A graduate of Stanford University and the Iowa Writers’ Workshop, Curtis Sittenfeld is the bestselling author of seven novels. Several years ago, I had particularly enjoyed her 2008 novel, An American Wife which tells the story of Alice Blackwell. This fictional character shares many similarities with former First Lady Laura Bush, including a tragic 1963 car accident when she was 17 years old. (Bush had run a stop sign and struck another car, killing its driver, who happened to be a close friend and classmate.)

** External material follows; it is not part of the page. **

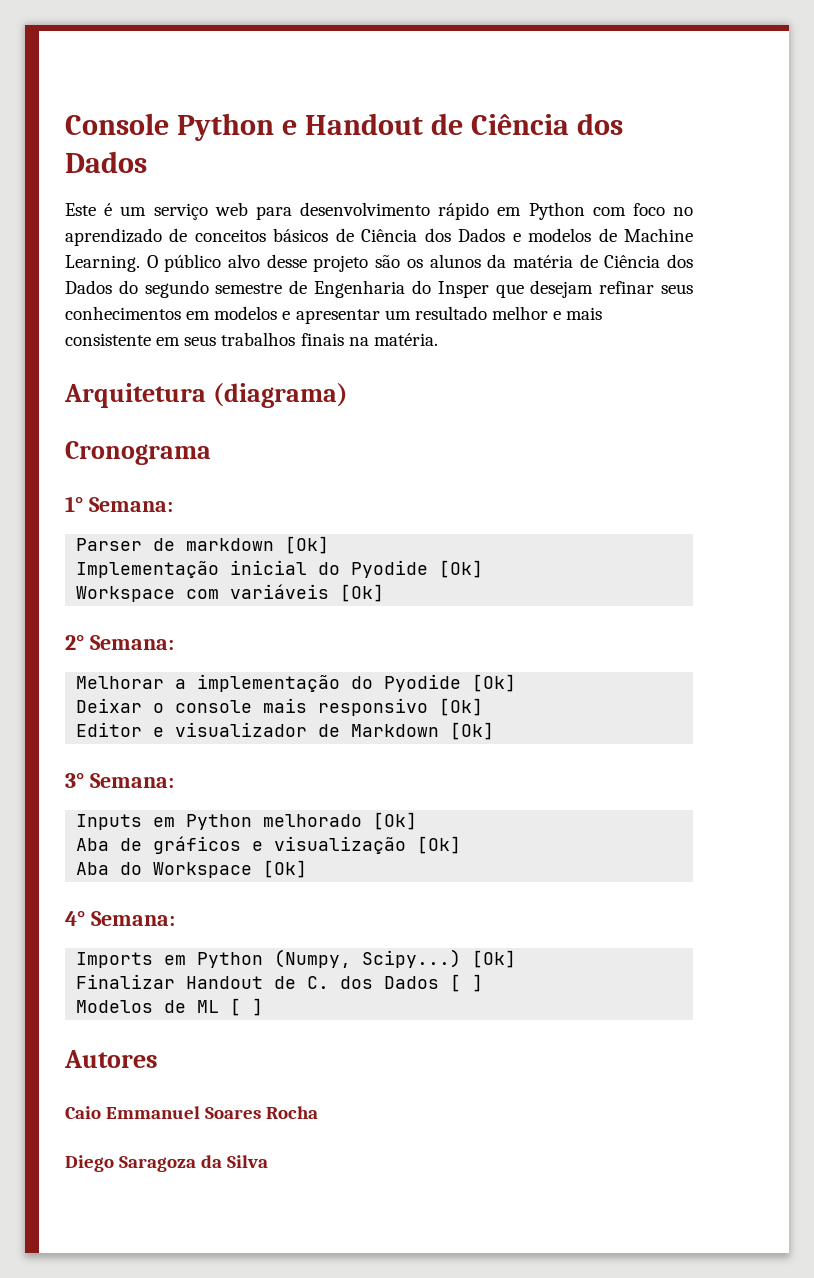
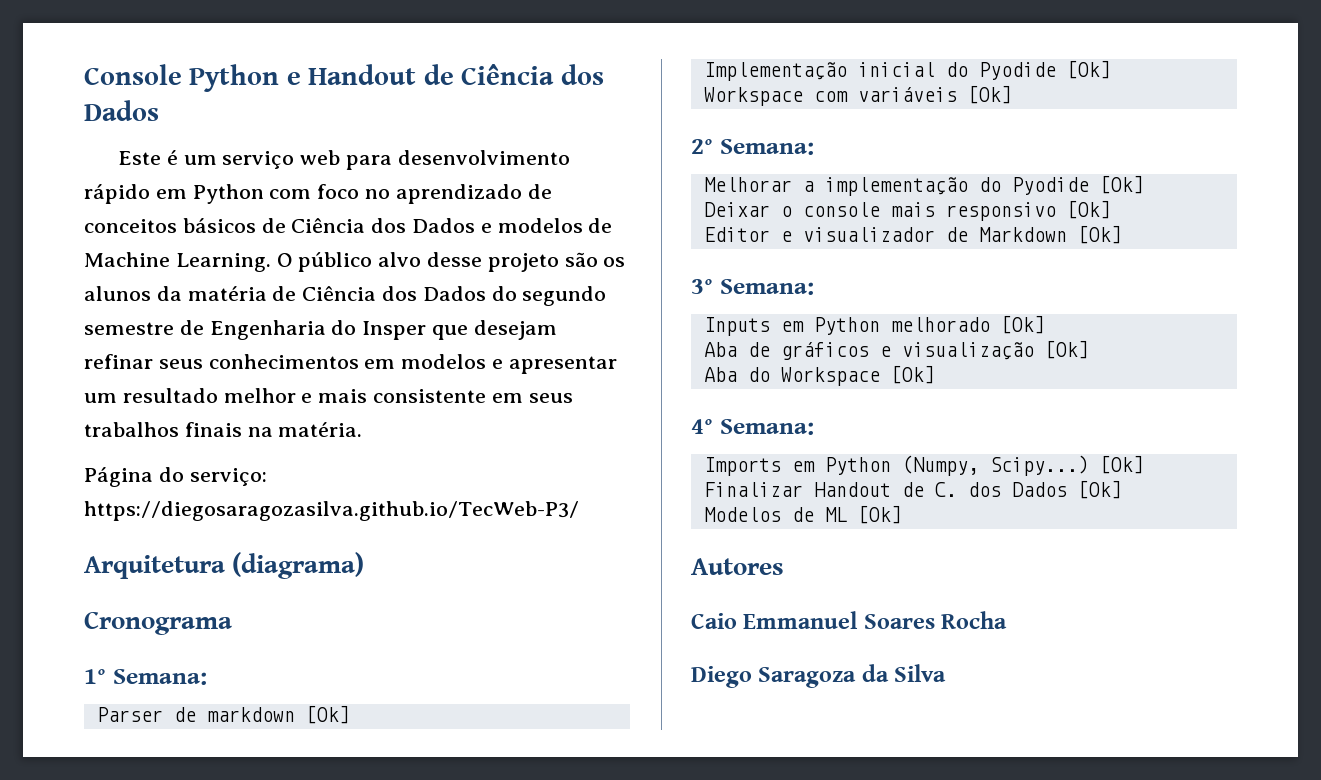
(438, 339) none -> [84,467,267,487] [84,501,579,521] // Página do serviço: https://diegosaragozasilva.github.io/TecWeb-P3/
[450,974,484,992] [ ] -> [1077,480,1122,499] [Ok]
[230,998,264,1016] [ ] -> [857,505,902,524] [Ok]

But Sittenfeld’s latest book, Romantic Comedy, is not a roman à clef. The story of a romance between a comedian and a pop star, the book takes the popular show Saturday Night Live as its model and presents a charming story with impressive dialogue. She also has a deft hand with figurative language. Here are my favourite examples:

  • Prior to joining the show, I’d kept typical sleeping and walking hours, but TNO truly had rewired my biology, as if I were a third-shift factory worker except vastly better paid, or an ER doctor except not saving anyone’s life.
  • Hearing the famous line never failed to release something in me, some ecstasy that was like lifting the tab on a soda can.
  • I often thought that TNO was like a sped-up version of life itself, and that whether something proceeded magnificently or disastrously, time always kept rushing by and the next moment was happening.
  • It was like swimming in the ocean and feeling something shift under you and the next thing you know, a gigantic magical sea creature that you never knew existed is rising out of the water with you on its back.

Incidentally, Sittenfeld did not adopt a man’s name. Curtis is her given name, and she has been known by it throughout her life.